25. Harley
Chapter Twenty-Five
HARLEY
Grant stared at me. My heart was pounding so hard that I felt unsteady for a moment. I reflexively placed my palm on my chest. In a flash, he was at my side.
“Are you okay?”
“I'm fine,” I muttered.
Except I wasn't. The pace of my heartbeat felt like a ball rolling down a hill, picking up speed. I sat back down, forcing myself to take several deep breaths. When I opened my eyes, Grant was right there, and my heartbeat was slower.
I lied again, right to his face this time. “I'm fine. I'm just annoyed.”
Which was true, except my heart had started to race again.
“Would you tell me if you weren't?” he asked.
“Maybe not. Look, I don't like anybody worrying about me.”
Grant was quiet. He felt angry, and Grant never got angry. He was easygoing.
“When people care about you, they worry. Like Daphne cares. Diego cares. I'm sure your sisters do. We all care.”
“I know.”
Feeling stubborn, I crossed my arms, twining my forearms together. “Look, it doesn't work for me if you're going to be hovering and worried about everything I do. I don't need to report back when I have an issue. I'm taking medication. It's going to be fine.”
Grant closed his eyes. Opening them, he shook his head slowly. “You just don't get it. Why do you have to be so stubborn?”

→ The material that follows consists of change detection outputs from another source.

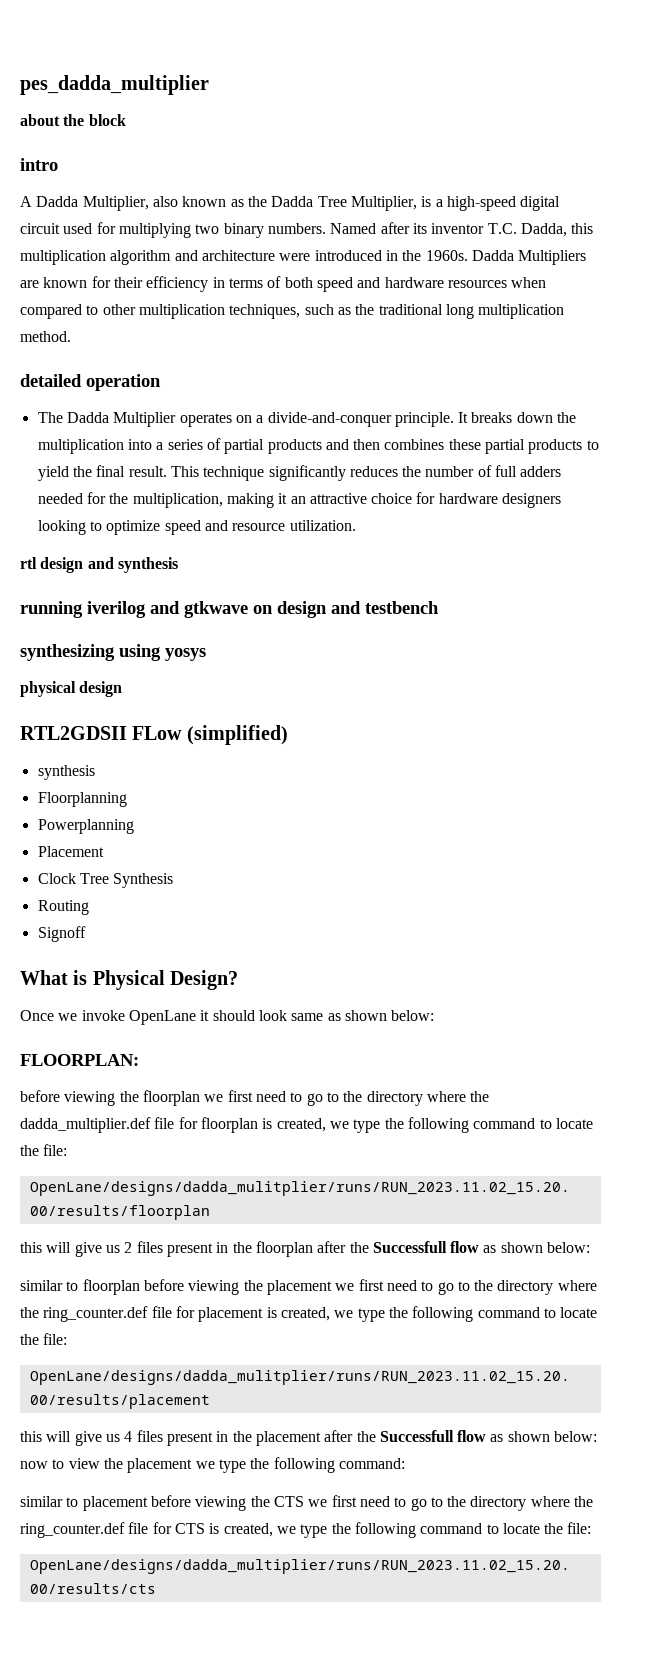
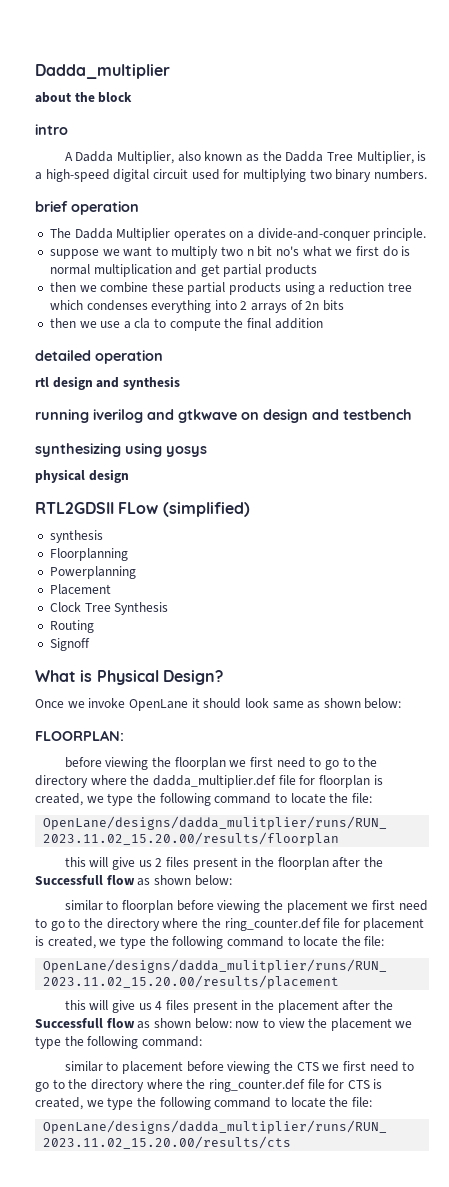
- pes_dadda_multiplier
+ Dadda_multiplier
- A Dadda Multiplier, also known as the Dadda Tree Multiplier, is a high-speed digital circuit used for multiplying two binary numbers. Named after its inventor T.C. Dadda, this multiplication algorithm and architecture were introduced in the 1960s. Dadda Multipliers are known for their efficiency in terms of both speed and hardware resources when compared to other multiplication techniques, such as the traditional long multiplication method.
- detailed operation
+ A Dadda Multiplier, also known as the Dadda Tree Multiplier, is a high-speed digital circuit used for multiplying two binary numbers.
+ brief operation
- The Dadda Multiplier operates on a divide-and-conquer principle. It breaks down the multiplication into a series of partial products and then combines these partial products to yield the final result. This technique significantly reduces the number of full adders needed for the multiplication, making it an attractive choice for hardware designers looking to optimize speed and resource utilization.
+ The Dadda Multiplier operates on a divide-and-conquer principle.
+ suppose we want to multiply two n bit no's what we first do is normal multiplication and get partial products
+ then we combine these partial products using a reduction tree which condenses everything into 2 arrays of 2n bits
+ then we use a cla to compute the final addition
+ detailed operation

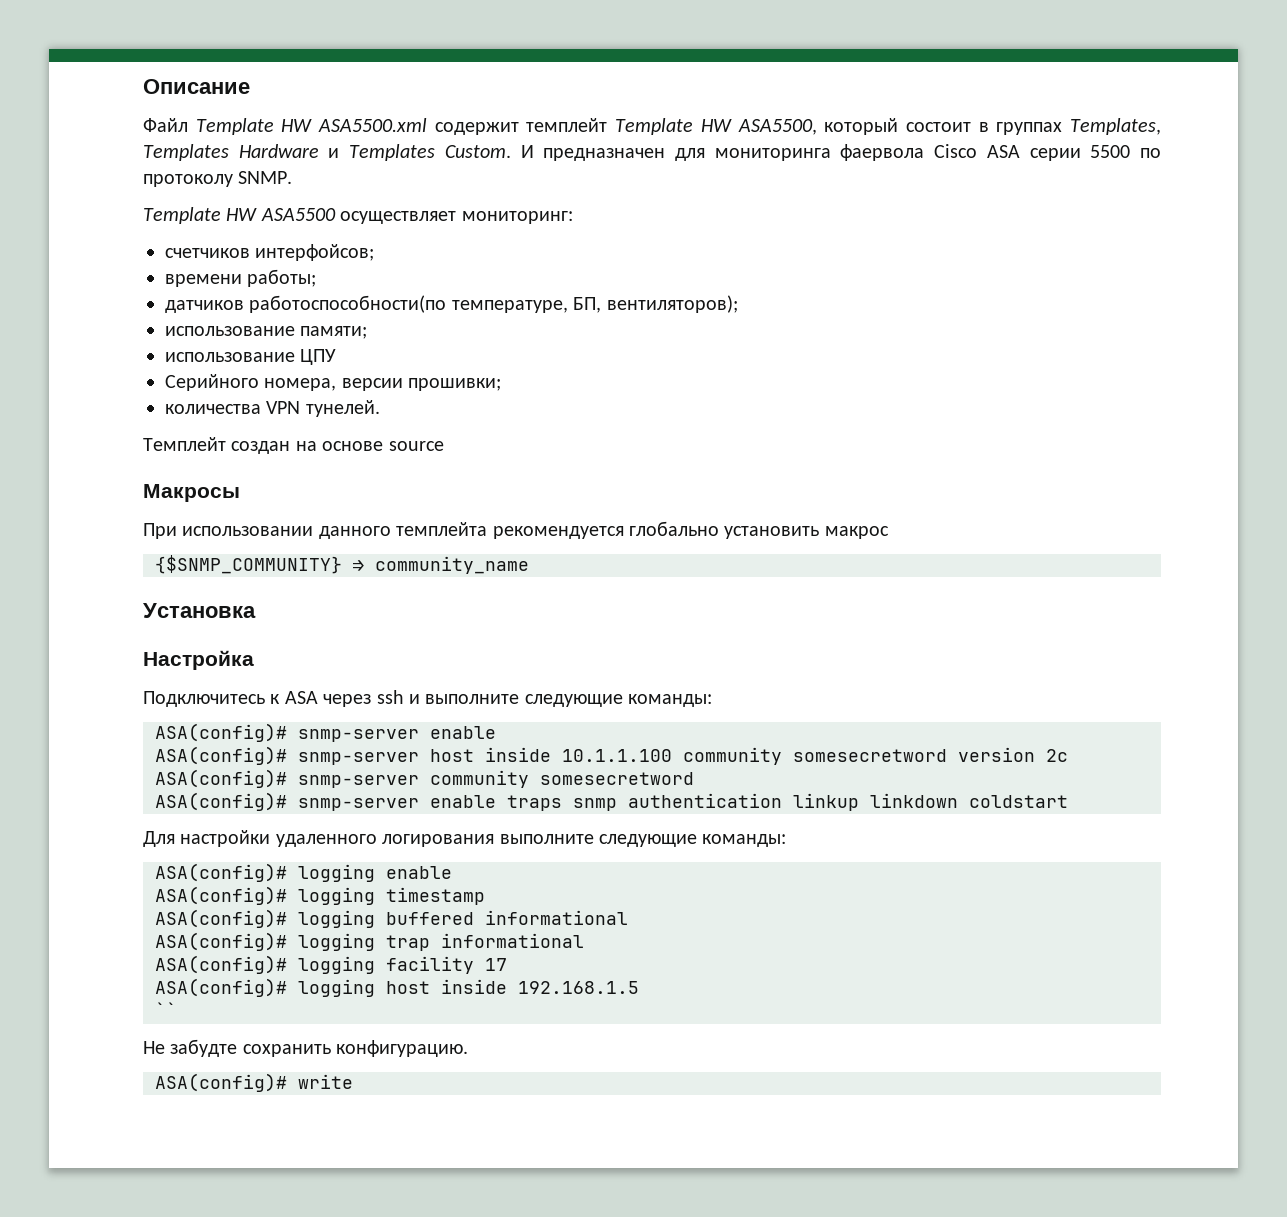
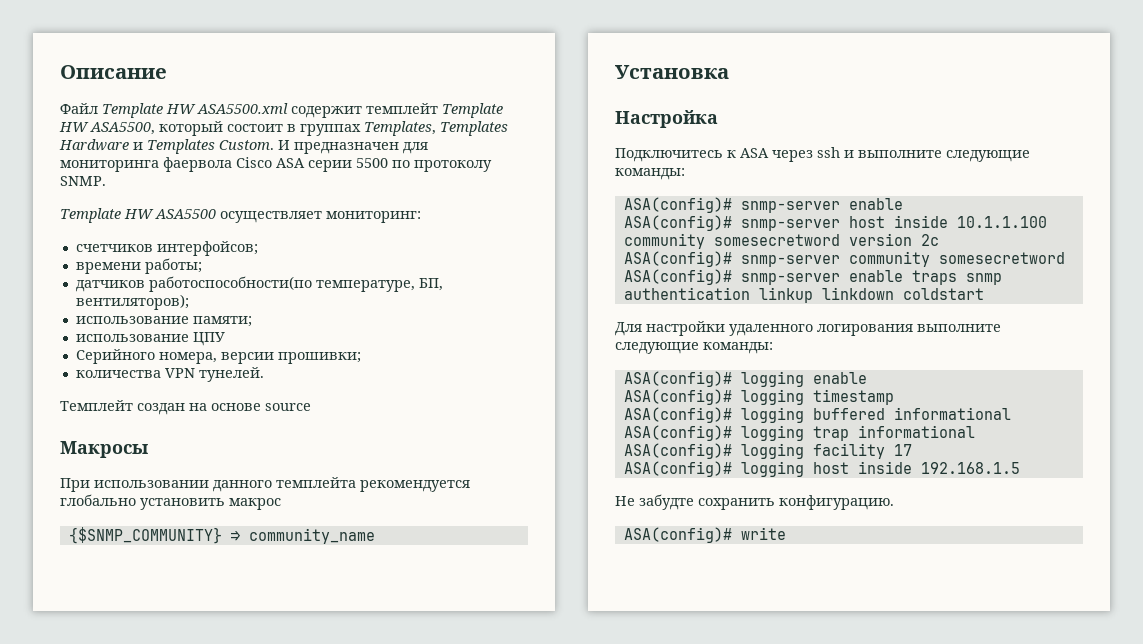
- ``

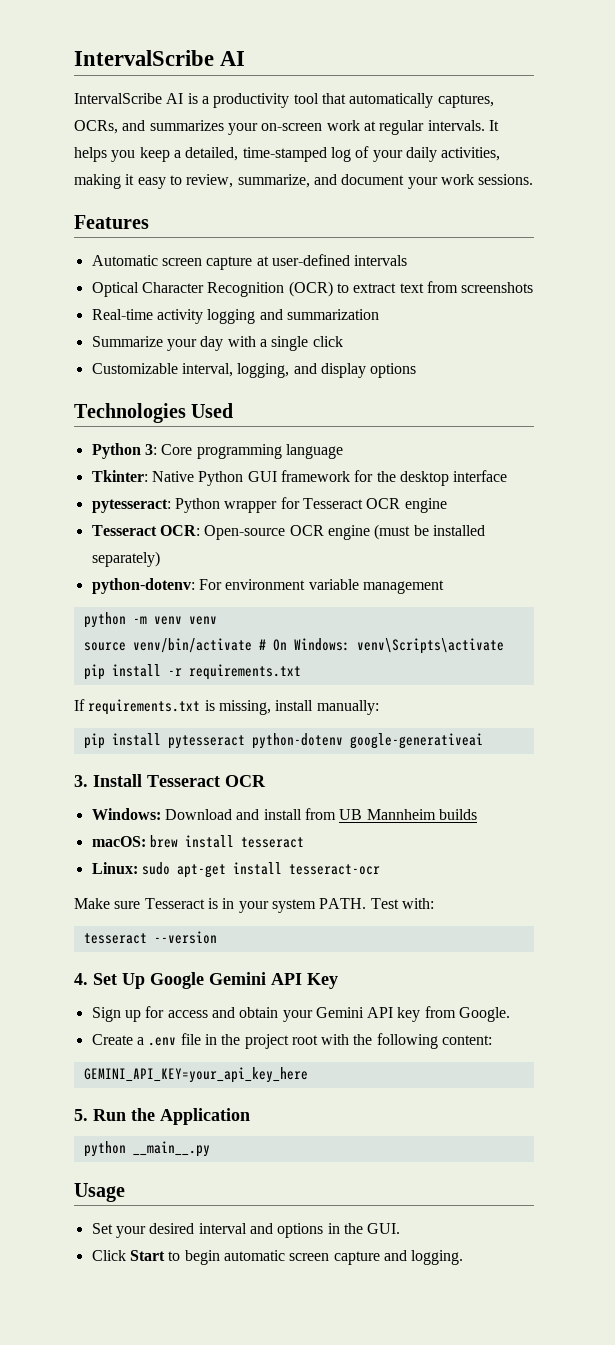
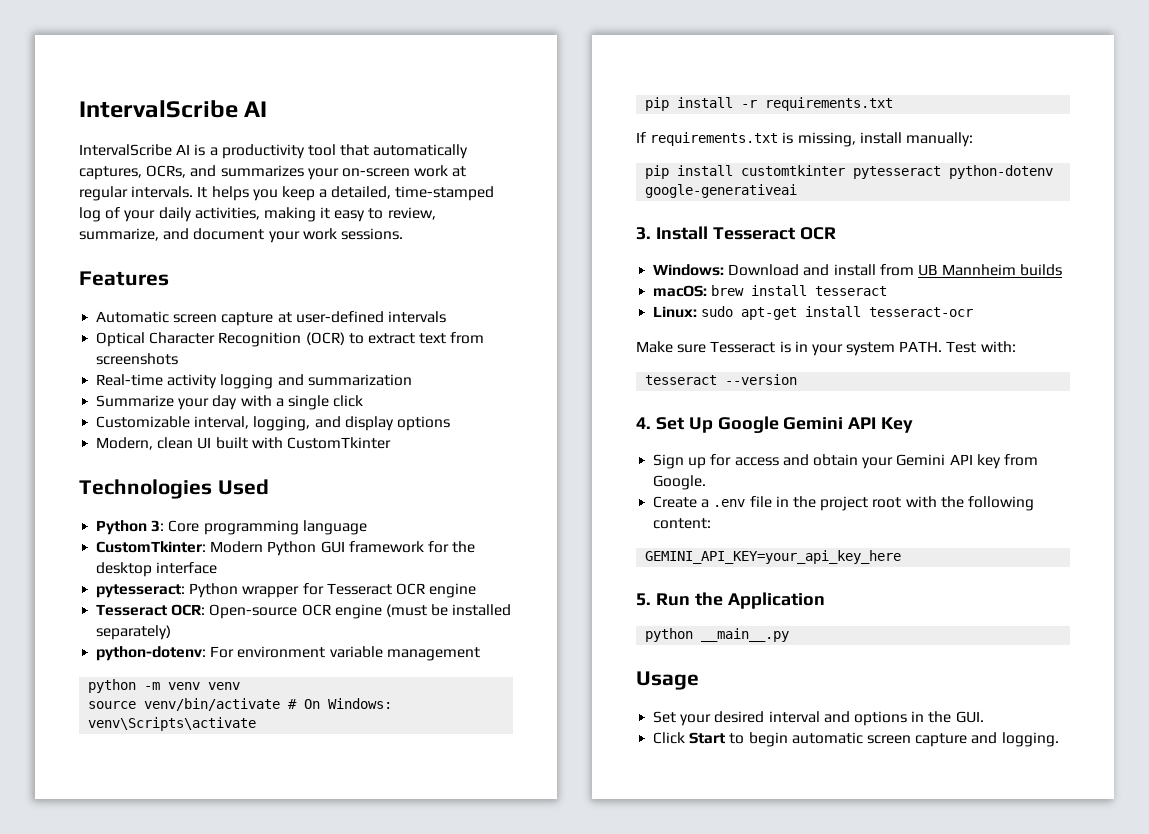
+ Modern, clean UI built with CustomTkinter
- Tkinter: Native Python GUI framework for the desktop interface
+ CustomTkinter: Modern Python GUI framework for the desktop interface
- pip install pytesseract python-dotenv google-generativeai
+ pip install customtkinter pytesseract python-dotenv google-generativeai

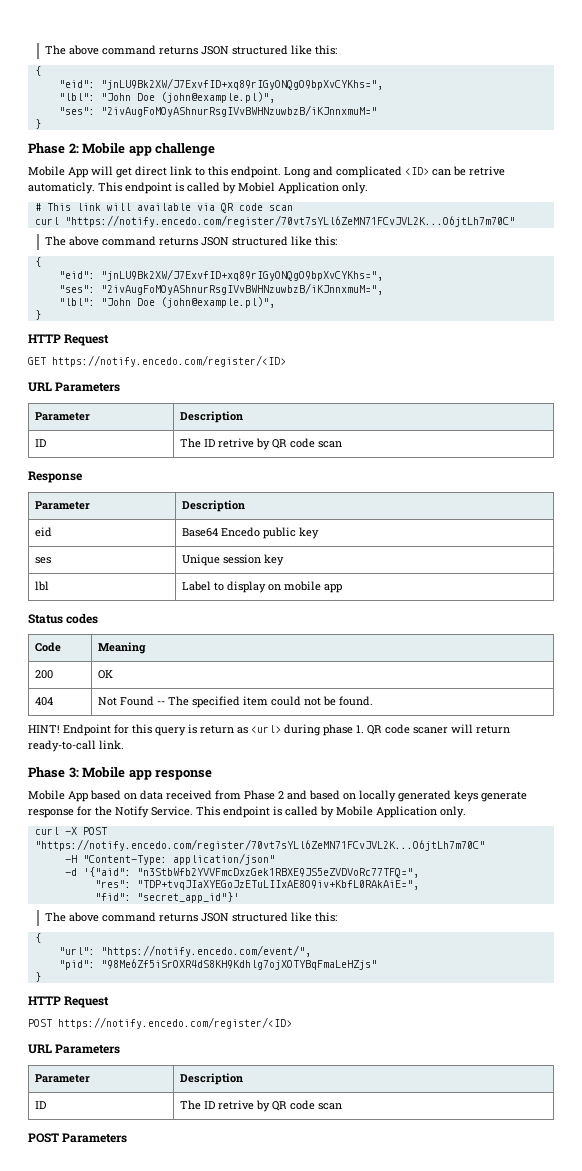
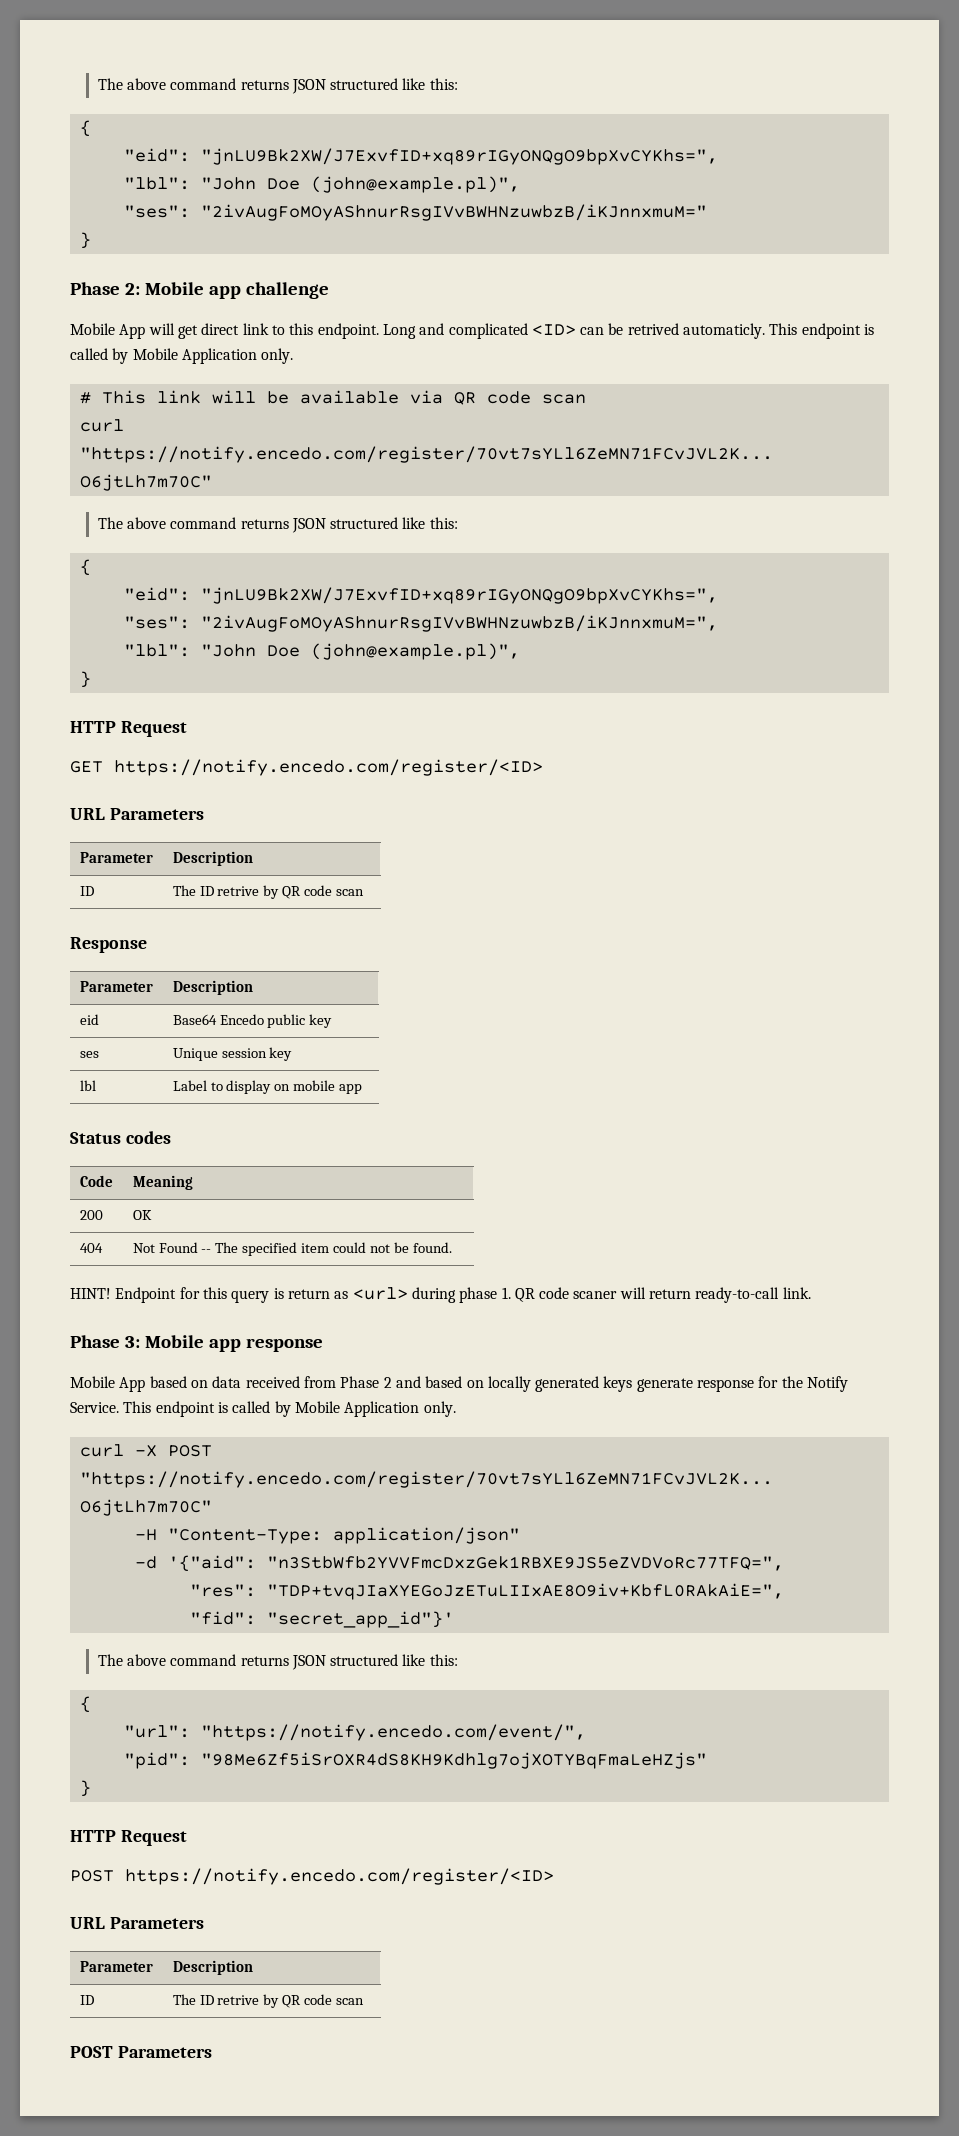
- Long and complicated <ID> can be retrive automaticly. This endpoint is called by Mobiel Application only.
+ Long and complicated <ID> can be retrived automaticly. This endpoint is called by Mobile Application only.
- # This link will available via QR code scan
+ # This link will be available via QR code scan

“Because I am stubborn,” I replied, not even caring how mulish I sounded.
“You know, my mom didn't tell us she was having issues until it was too late. For what it's worth, she didn't know until it was too late. You actually know. It really hurts people when they want to help but can’t.”
He stood and stalked away, sprinting up the stairs. His bedroom door slammed shut.
I was still annoyed, but I also felt twinges of guilt stinging in my heart.
I'd be damned if I was going to apologize.
I waited until I heard him go into the bathroom and back into his bedroom before I thought about going upstairs.
Even after that, I sat quietly in the living room, working on my laptop.
Two hours later, I tiptoed upstairs and spent a mostly sleepless night tossing and turning.
I finally gave up around four in the morning and powered my laptop on to do more work.
When I heard Grant get up and shower, I thought about going out and telling him I was sorry and that I understood how he felt about his mom.
But I was still feeling stubborn and pressed to explain that we weren't the same.
I knew what was wrong, and I was taking medication.
It would be fine. I didn't need everybody hovering over me.